Materials provided:
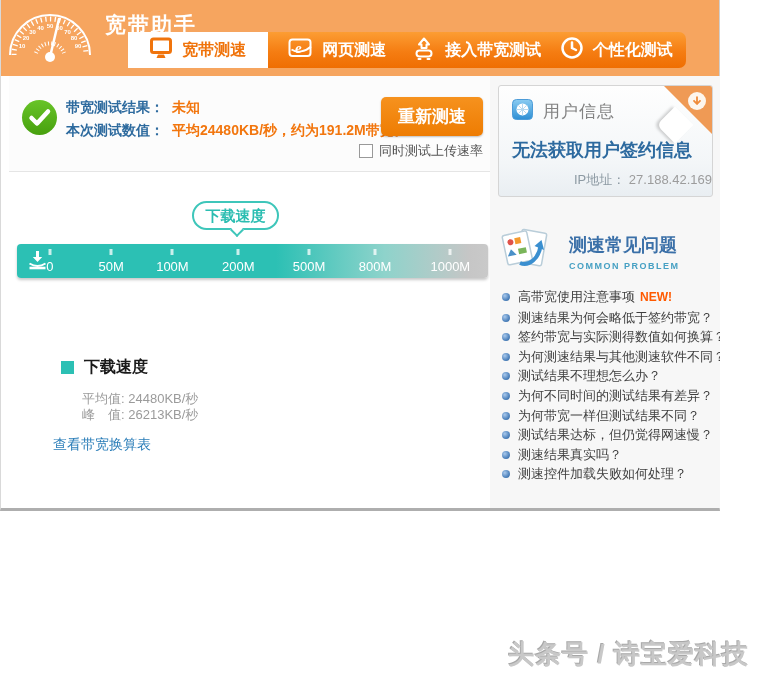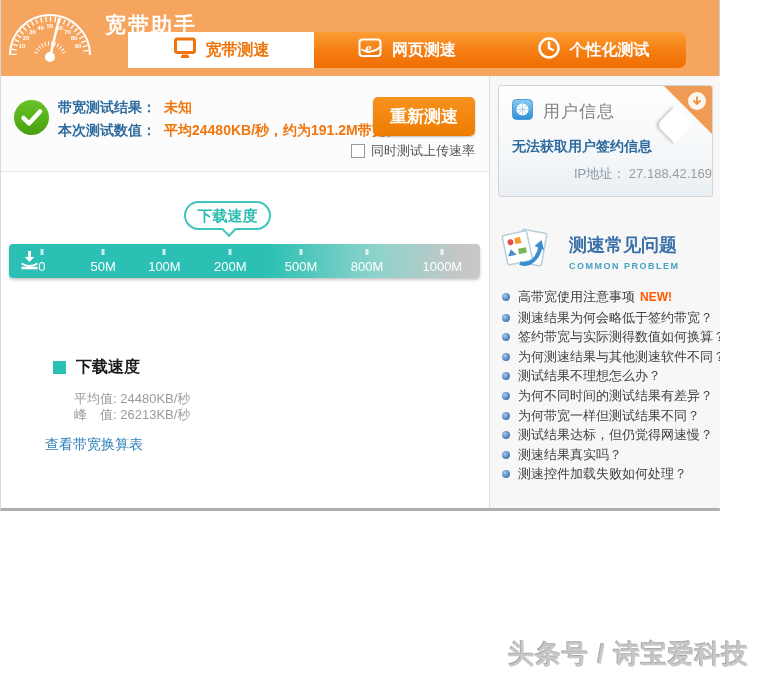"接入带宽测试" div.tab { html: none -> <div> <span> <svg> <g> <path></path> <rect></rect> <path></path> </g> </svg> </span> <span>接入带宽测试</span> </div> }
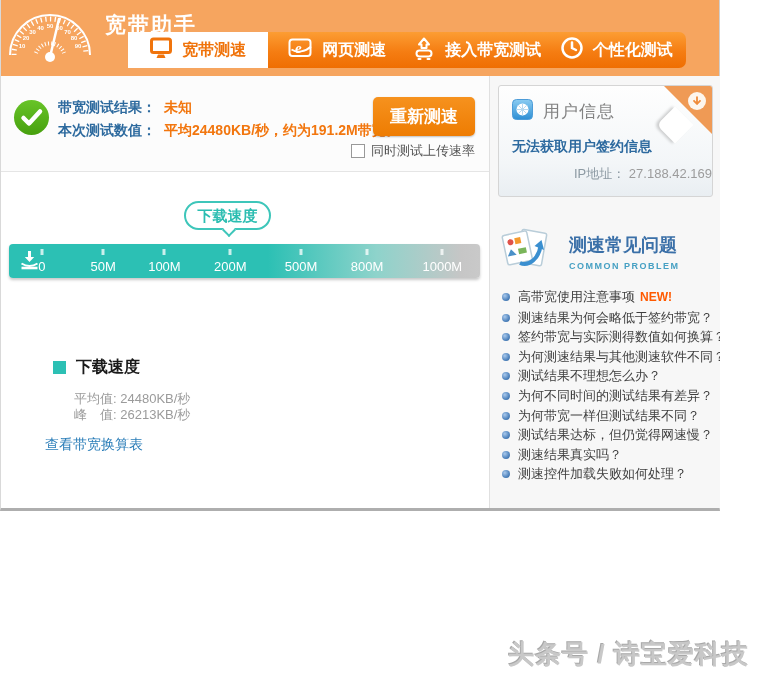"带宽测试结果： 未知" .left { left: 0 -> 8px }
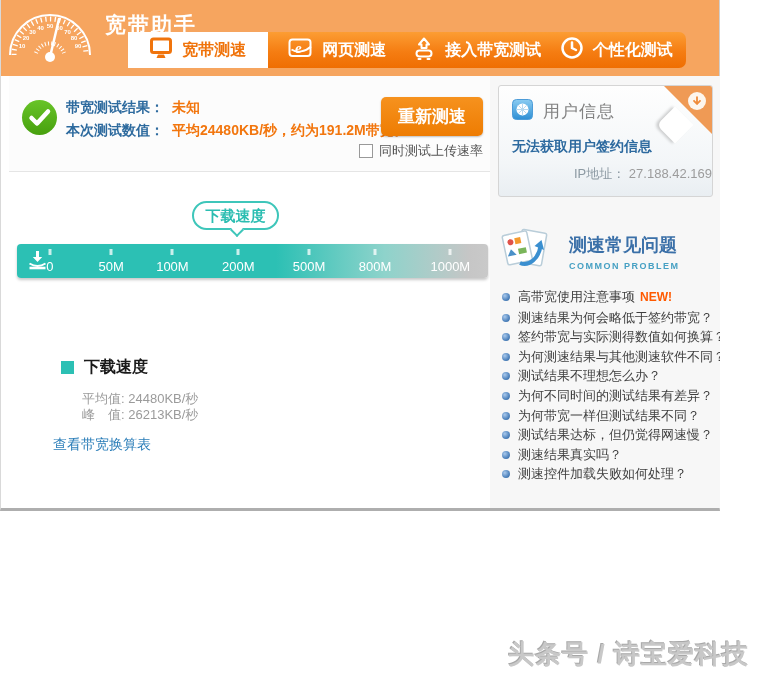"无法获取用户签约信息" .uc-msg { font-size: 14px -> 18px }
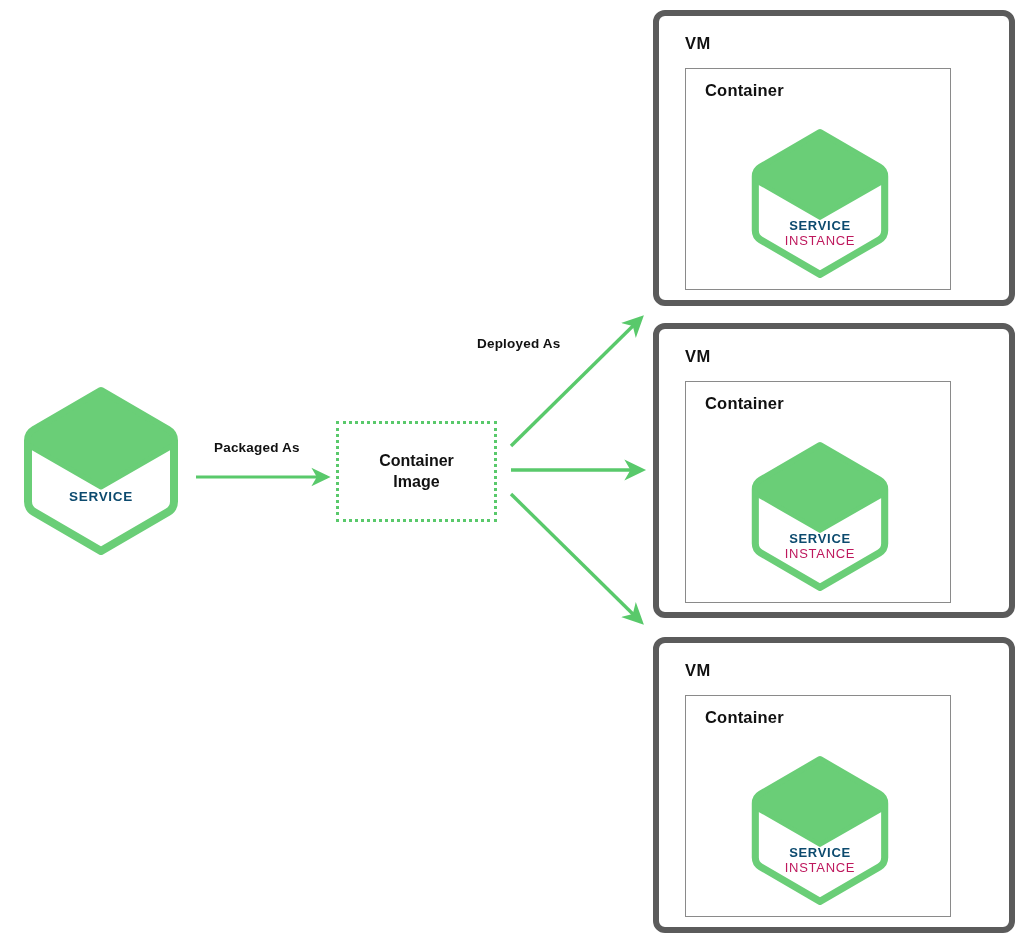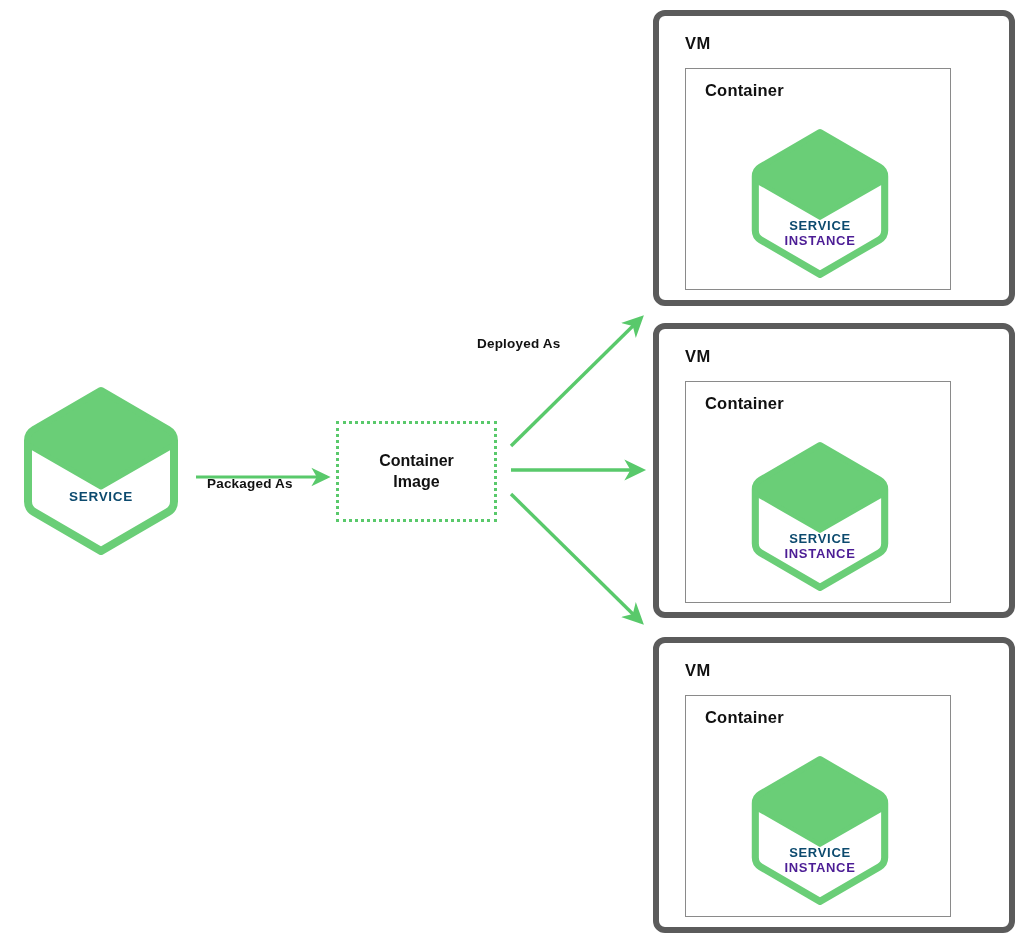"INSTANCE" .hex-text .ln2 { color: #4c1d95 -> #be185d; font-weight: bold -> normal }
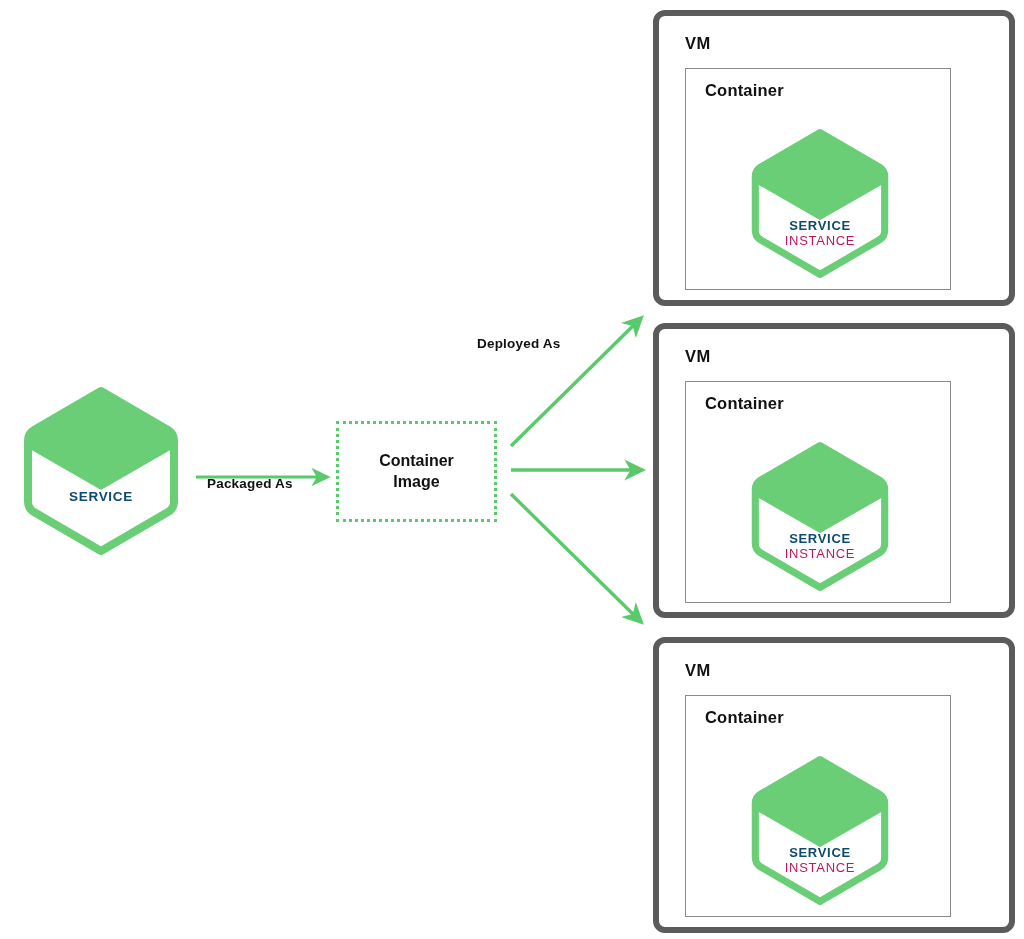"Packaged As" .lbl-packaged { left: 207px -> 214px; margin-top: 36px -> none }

Aim of the exercise:
Once the pictures are set aside, repeat each entry exactly as it stands.

Answer:
"接入带宽测试" div.tab { html: none -> <div> <span> <svg> <g> <path></path> <rect></rect> <path></path> </g> </svg> </span> <span>接入带宽测试</span> </div> }
"带宽测试结果： 未知" .left { left: 0 -> 8px }
"无法获取用户签约信息" .uc-msg { font-size: 14px -> 18px }
"INSTANCE" .hex-text .ln2 { color: #4c1d95 -> #be185d; font-weight: bold -> normal }
"Packaged As" .lbl-packaged { left: 207px -> 214px; margin-top: 36px -> none }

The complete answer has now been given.